(Data to use)
______________________________
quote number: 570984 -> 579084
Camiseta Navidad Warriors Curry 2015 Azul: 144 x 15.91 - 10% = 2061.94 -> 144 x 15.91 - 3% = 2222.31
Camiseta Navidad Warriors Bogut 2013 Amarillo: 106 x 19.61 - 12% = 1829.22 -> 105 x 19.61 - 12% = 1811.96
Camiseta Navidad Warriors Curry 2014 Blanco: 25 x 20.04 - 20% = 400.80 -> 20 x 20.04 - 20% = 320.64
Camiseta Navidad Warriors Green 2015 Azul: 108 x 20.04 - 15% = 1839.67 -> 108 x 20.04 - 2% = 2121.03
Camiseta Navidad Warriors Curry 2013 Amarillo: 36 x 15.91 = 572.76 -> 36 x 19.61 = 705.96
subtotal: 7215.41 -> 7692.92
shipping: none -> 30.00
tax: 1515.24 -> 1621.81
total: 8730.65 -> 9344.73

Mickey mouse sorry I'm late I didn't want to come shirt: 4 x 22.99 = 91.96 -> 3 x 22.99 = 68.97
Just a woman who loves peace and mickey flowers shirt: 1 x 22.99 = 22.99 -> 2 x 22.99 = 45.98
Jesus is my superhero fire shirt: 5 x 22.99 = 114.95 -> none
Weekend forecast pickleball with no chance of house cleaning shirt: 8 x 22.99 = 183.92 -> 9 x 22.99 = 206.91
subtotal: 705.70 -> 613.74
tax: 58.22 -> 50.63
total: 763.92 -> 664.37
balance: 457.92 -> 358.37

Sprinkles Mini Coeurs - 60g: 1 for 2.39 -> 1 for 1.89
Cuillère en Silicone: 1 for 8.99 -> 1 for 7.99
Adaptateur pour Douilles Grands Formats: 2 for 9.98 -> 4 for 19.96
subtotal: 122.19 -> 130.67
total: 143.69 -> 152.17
______________________________
(What you have to do) Copy out the data exactly, keeping each line whole.

(Answer)
quote number: 570984 -> 579084
Camiseta Navidad Warriors Curry 2015 Azul: 144 x 15.91 - 10% = 2061.94 -> 144 x 15.91 - 3% = 2222.31
Camiseta Navidad Warriors Bogut 2013 Amarillo: 106 x 19.61 - 12% = 1829.22 -> 105 x 19.61 - 12% = 1811.96
Camiseta Navidad Warriors Curry 2014 Blanco: 25 x 20.04 - 20% = 400.80 -> 20 x 20.04 - 20% = 320.64
Camiseta Navidad Warriors Green 2015 Azul: 108 x 20.04 - 15% = 1839.67 -> 108 x 20.04 - 2% = 2121.03
Camiseta Navidad Warriors Curry 2013 Amarillo: 36 x 15.91 = 572.76 -> 36 x 19.61 = 705.96
subtotal: 7215.41 -> 7692.92
shipping: none -> 30.00
tax: 1515.24 -> 1621.81
total: 8730.65 -> 9344.73

Mickey mouse sorry I'm late I didn't want to come shirt: 4 x 22.99 = 91.96 -> 3 x 22.99 = 68.97
Just a woman who loves peace and mickey flowers shirt: 1 x 22.99 = 22.99 -> 2 x 22.99 = 45.98
Jesus is my superhero fire shirt: 5 x 22.99 = 114.95 -> none
Weekend forecast pickleball with no chance of house cleaning shirt: 8 x 22.99 = 183.92 -> 9 x 22.99 = 206.91
subtotal: 705.70 -> 613.74
tax: 58.22 -> 50.63
total: 763.92 -> 664.37
balance: 457.92 -> 358.37

Sprinkles Mini Coeurs - 60g: 1 for 2.39 -> 1 for 1.89
Cuillère en Silicone: 1 for 8.99 -> 1 for 7.99
Adaptateur pour Douilles Grands Formats: 2 for 9.98 -> 4 for 19.96
subtotal: 122.19 -> 130.67
total: 143.69 -> 152.17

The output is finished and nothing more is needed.